Então, afinal de contas, somos conservadores, mas nem sempre. Nosso erro, talvez, é não querer conservar o amor, determinados valores morais (como a honestidade, o respeito et coetera), a natureza (a conservação desta é tema para longas crônicas, porque é relativa), por exemplo, enquanto se quer conservar preconceitos, valores morais negativos (como a inveja e a xenofobia et coetera) e um sem fim de coisas inúteis e até prejudiciais.
É incrível a capacidade humana de fazer de seu conservadorismo um veneno sem antídoto.

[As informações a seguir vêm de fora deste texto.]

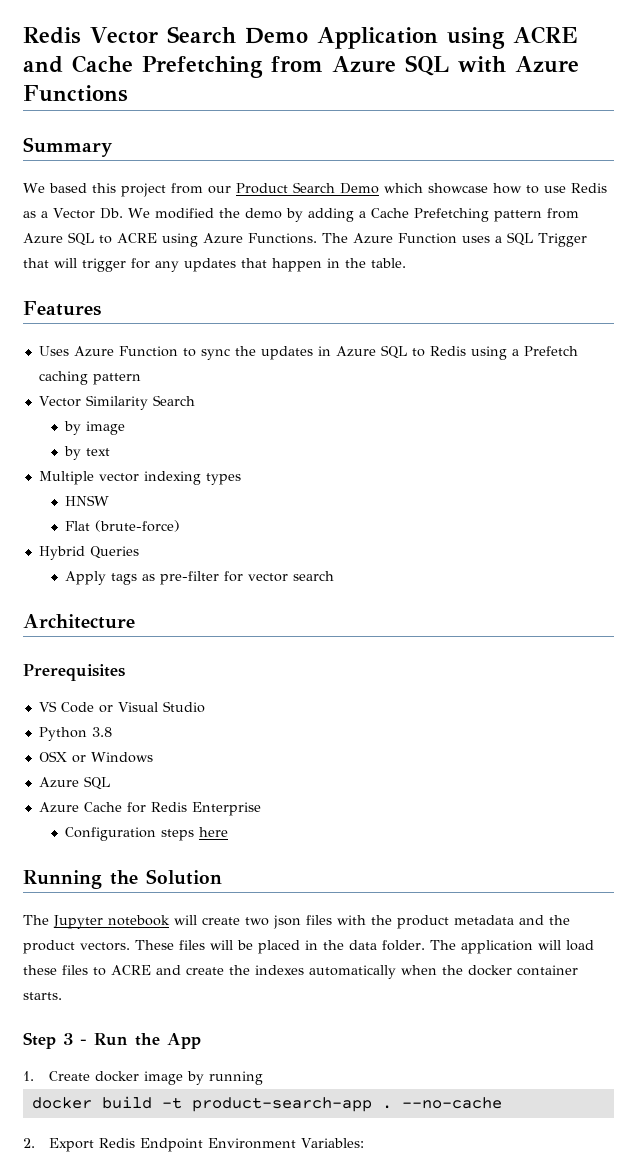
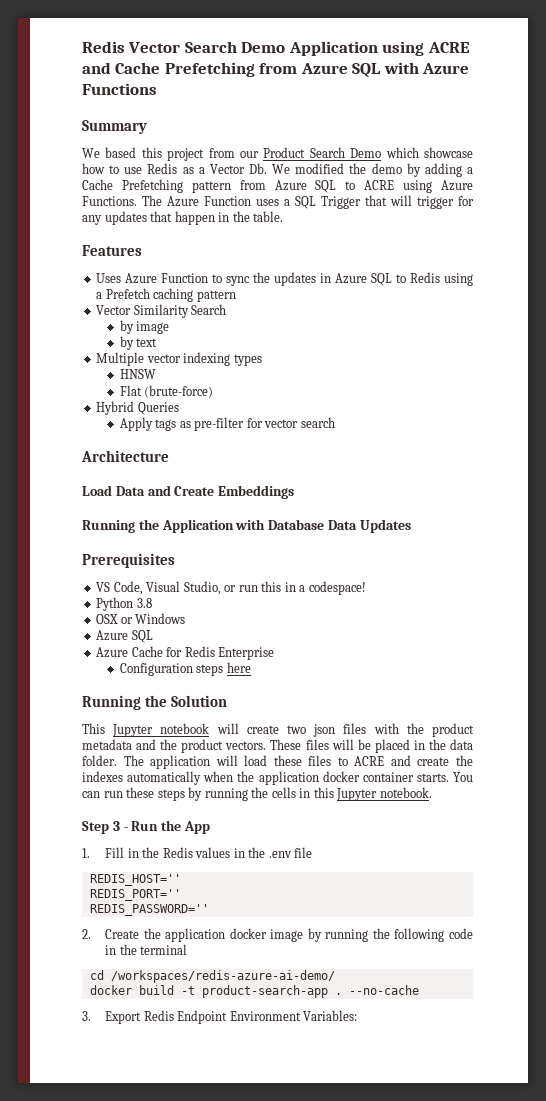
+ Load Data and Create Embeddings
+ Running the Application with Database Data Updates
  Prerequisites
- VS Code or Visual Studio
+ VS Code, Visual Studio, or run this in a codespace!
- The Jupyter notebook will create two json files with the product metadata and the product vectors.
+ This Jupyter notebook will create two json files with the product metadata and the product vectors.
- The application will load these files to ACRE and create the indexes automatically when the docker container starts.
+ The application will load these files to ACRE and create the indexes automatically when the application docker container starts. You can run these steps by running the cells in this Jupyter notebook.
- 1. Create docker image by running
+ 1. Fill in the Redis values in the .env file
+ REDIS_HOST=''
+ REDIS_PORT=''
+ REDIS_PASSWORD=''
+ 2. Create the application docker image by running the following code in the terminal
+ cd /workspaces/redis-azure-ai-demo/
- 2. Export Redis Endpoint Environment Variables:
+ 3. Export Redis Endpoint Environment Variables:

Pablo de Araújo Gomes, 20 de outubro de 2009

sexta-feira, 2 de outubro de 2009

Miserável

É incrível a capacidade humana de ser miserável! Não me refiro à miserabilidade de pobreza. Esta é a condição intrínseca que nasce conosco: nascemos pobres, mesmo que em berço de ouro, e eventualmente não vivemos na pobreza; a prova é que é muito fácil te tirar tudo que tens, num estalar de dedos, pois nada te pertence... Mas lá vou eu, como sempre, em delongas! Eu dizia que o homem (gênero humano, sim?) pode ser muito miserável, no sentido de ser cruel e desprezível. Ah, isso, sim...
Aliás, repare como conseguimos personificar a própria Lei de Murphy: se você puder ser mau a um desafeto, mau você será, e da pior maneira possível! Estou mentindo? Não creio. Deixe idéias hipócritas para fora deste debate, assuma o seu verdadeiro eu, pois ninguém está lendo seus pensamentos!
Há infindáveis exemplos capazes de comprovar o alto grau de miserabilidade humana! Eu, mesmo, quantas vezes submeti formigas de espécies diferentes a outros formigueiros (principalmente se fosse um formigueiro de formigas-de-ferro), somente para comprovar, mais uma vez, com rigor científico que ela seria capturada e morta pelas sentinelas da colônia?
Aliás, esta pequena crueldade ainda tinha um fim científico. Tenho pena dos pintinhos da ingênua vizinha de meu pai (séculos atrás, quando ele era um moleque muito criativo, lá pelos seis anos). Ingênua, porque atribuía o desaparecimento dos filhotes de sua galinha à ação de uma suposta raposa, cobra ou outro animal dado à rapina. Era o sacana do meu pai que, para incrementar o pequeno "cemitério de pintos" que "administrava", matava mais um. Ainda bem que pintos, aqui, não se trata de um eufemismo! Valei-me!
De fato, estes dois últimos exemplos podem sugerir que o problema seja de família. Eu percebi. Para me redimir, sugiro que observem as conversas de banheiro das moçoilas, que para lá não vão desacompanhadas: "Você viu o vestido da Joana, que coisa R-I-D-Í-C-U-L-A?!?!", ou "Meu Deus, Mário não se enxerga, mesmo!! Você viu ele dando em cima de mim?". Não menos cruéis que as mulheres (cujos piores pensamentos não tive coragem de revelar, se é que os piores que eu conheço são realmente os piores), há também inúmeros ditadores na história da humanidade: quem não ouviu falar em Gengis Khan, crudelíssimo imperador mongol que assombrou o império Chinês e outros mais? Ou Hitler, que parece, certamente, com a sogra de alguém que você conhece? Ou, pior, Stálin, que conseguiu ser mais cruel que Hitler, talvez quase tanto quanto aquela ex-namorada de um amigo seu... Enfim... nada contra as garotas. Por favor, não se ofendam... Eu só queria mostrar que não estou sozinho com meus parentes neste negócio miserável. E é só.
É melhor eu parar por aqui. Acho que me fiz entender, e quanto mais eu falo (escrevo), mais me comprometo. Até a próxima, se eu for capaz de sobreviver à miserabilidade humana!